Pacing can be a therapeutic option preventing critical bradycardia as well as loss of consciousness, even in divers. Cardiac arrest and subsequent resuscitation as described in the current case could have been prevented by thorough clinical testing, diagnosis of CSS, and prophylactic implantation of a pacemaker.9 However, in our case a conventional pacemaker system was not the first choice for several reasons. First, the patient was not pacemaker-dependent in sinus rhythm and a low amount of RV pacing was anticipated. Second, a conventional pacemaker with a subcutaneous generator can be damaged by excessive pressure changes. Thus, available pacemaker generators are usually not approved for scuba diving or rated to a maximum of 3–4 atmospheres (ATA) or 20–30 m depth. Third, lead dislocation or damage might be a problem with extensive arm movements in several sports activities like climbing, golf, tennis, etc. and this risk can even be higher with a close-fitting harness together with the heavy scuba dive gear. Accordingly, a leadless pacer was implanted directly to the right ventricle, since this system carries a lower risk of complications and might be less sensitive to pressure changes than conventional pacemakers due to its cylindrical shape and smaller volume.

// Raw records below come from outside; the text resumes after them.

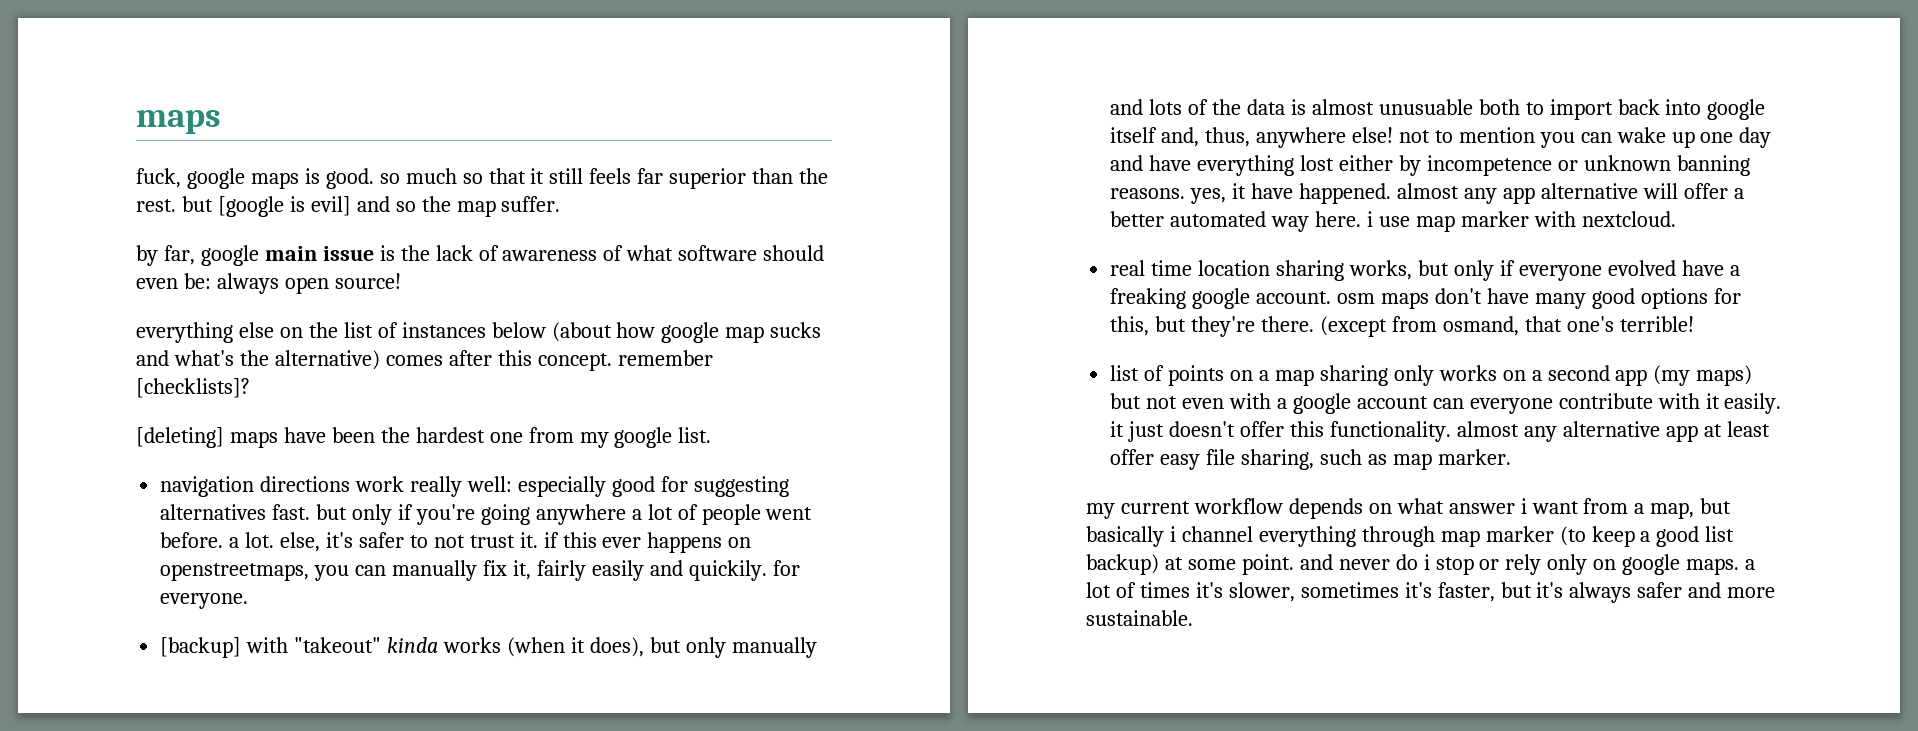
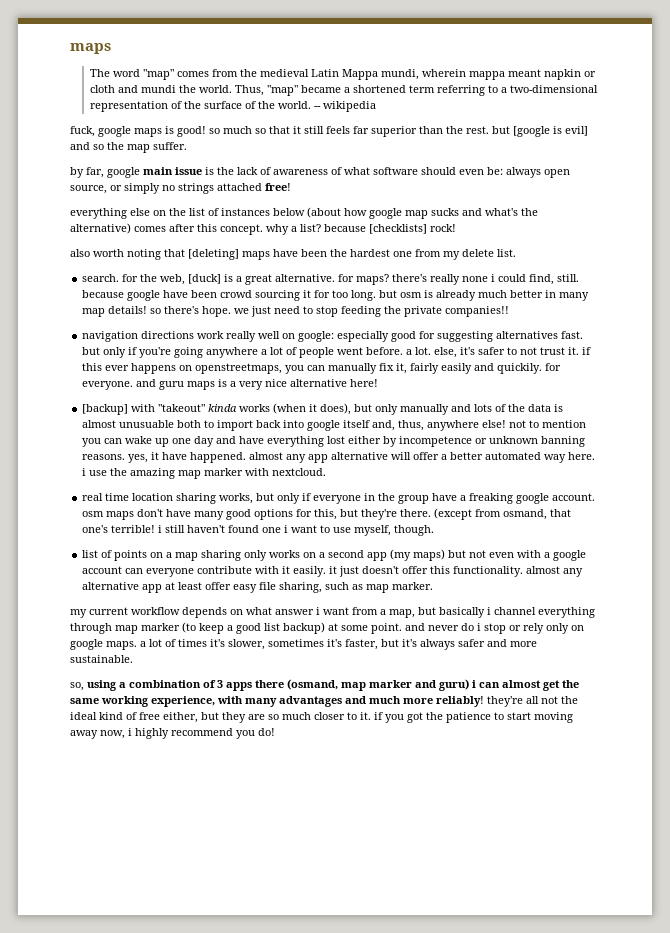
[136,110,221,134] maps -> [70,43,111,54] [89,69,596,80] [89,85,598,96] [89,101,376,112] maps // The word "map" comes from the medieval Latin Mappa mundi, wherein mappa meant napkin or cloth and mundi the world. Thus, "map" became a shortened term referring to a two-dimensional representation of the surface of the world. -- wikipedia
[325,168,374,189] good. -> [177,126,206,137] good!
[334,273,401,289] source! -> [70,183,291,194] source, or simply no strings attached free!
[617,350,713,366] [136,378,250,398] remember [checklists]? // -> [266,224,456,235] [70,249,185,260] why a list? because [checklists] rock! // also worth noting that
[614,427,712,448] google list. -> [462,249,516,257] [82,274,580,285] [82,290,590,301] [82,306,510,317] delete list. // search. for the web, [duck] is a great alternative. for maps? there's really none i could find, still. because google have been crowd sourcing it for too long. but osm is already much better in many map details! so there's hope. we just need to stop feeding the private companies!!
[466,476,512,492] well: -> [258,331,335,342] well on google:
(249, 601) none -> [136,379,379,390] and guru maps is a very nice alternative here!
(1410, 221) none -> [110,468,176,479] the amazing
[1607,260,1676,276] evolved -> [364,493,430,504] in the group
(1694, 324) none -> [158,525,435,536] i still haven't found one i want to use myself, though.
(1193, 618) none -> [70,679,579,691] [70,696,578,707] [70,712,573,723] [70,728,275,739] // so, using a combination of 3 apps there (osmand, map marker and guru) i can almost get the same working experience, with many advantages and much more reliably! they're all not the ideal kind of free either, but they are so much closer to it. if you got the patience to start moving away now, i highly recommend you do!

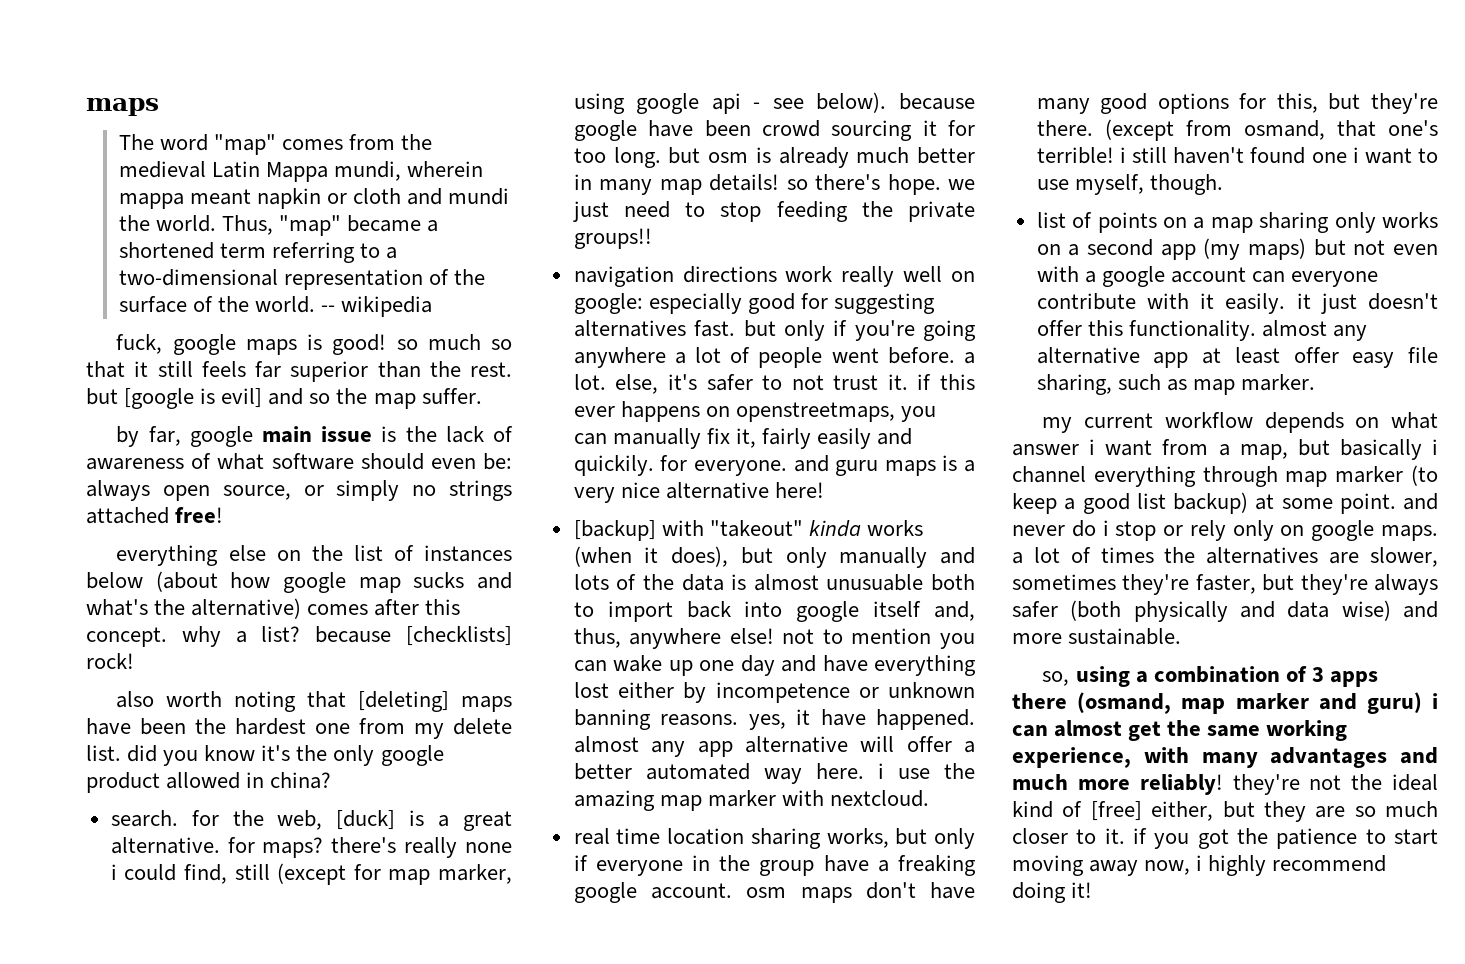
(516, 253) none -> [127,745,444,766] [86,772,332,793] did you know it's the only google product allowed in china?
[557,274,580,282] still. -> [234,863,512,885] [573,92,887,114] still (except for map marker, using google api - see below).
[445,306,510,317] companies!! -> [573,228,652,249] groups!!
[210,639,225,647] it's -> [1164,547,1360,564] the alternatives are
[327,639,342,647] it's -> [1122,574,1190,595] they're
[402,639,417,647] it's -> [1300,574,1368,595] they're
(485, 643) none -> [1070,600,1391,622] (both physically and data wise)
[526,696,539,704] all -> (1300, 784) none
[139,712,160,720] free -> [1090,801,1142,821] [free]
[236,728,275,739] you do! -> [1012,882,1093,903] doing it!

The implanted MICRA TPS pacemaker system (Medtronic Inc.®, USA) is not officially certified for scuba diving and further studies are required to prove its safety under hyperbaric conditions. So far, the International Standards Organization (ISO) has not approved a standardized pressure test for implantable pulse generators that are exposed to hyperbaric oxygen therapy or scuba diving. However, one manufacturer evaluated device performance upon exposure to elevated atmospheric pressures. During laboratory testing, all devices in a statistically significant sample continued to function as designed when exposed to pressures up to 5.0 ATA.10
In conclusion, this is the first observation that a leadless pacer is working properly under water and is able to prevent recurrent syncope in a scuba diver. However, further technical testing of the TPS system is warranted.
Conclusions
Carotid sinus syndrome may be an underdiagnosed cause of loss of consciousness with potential lethal consequences. Thus, screening for CSS by CSM should be included in medical exams, especially in senior athletes and divers. Asystole and loss of consciousness in cardio-inhibitory CSS can be prevented by pacemaker implantation. Although scientific evidence for diving in patients with leadless pacemakers are scarce, adequate operation of the system is shown in this case report.
Slide sets: A fully edited slide set detailing this case and suitable for local presentation is available online as Supplementary data.
Consent: The author/s confirm that written consent for submission and publication of this case report including image(s) and associated text has been obtained from the patient in line with COPE guidance.
Conflict of interest: none declared.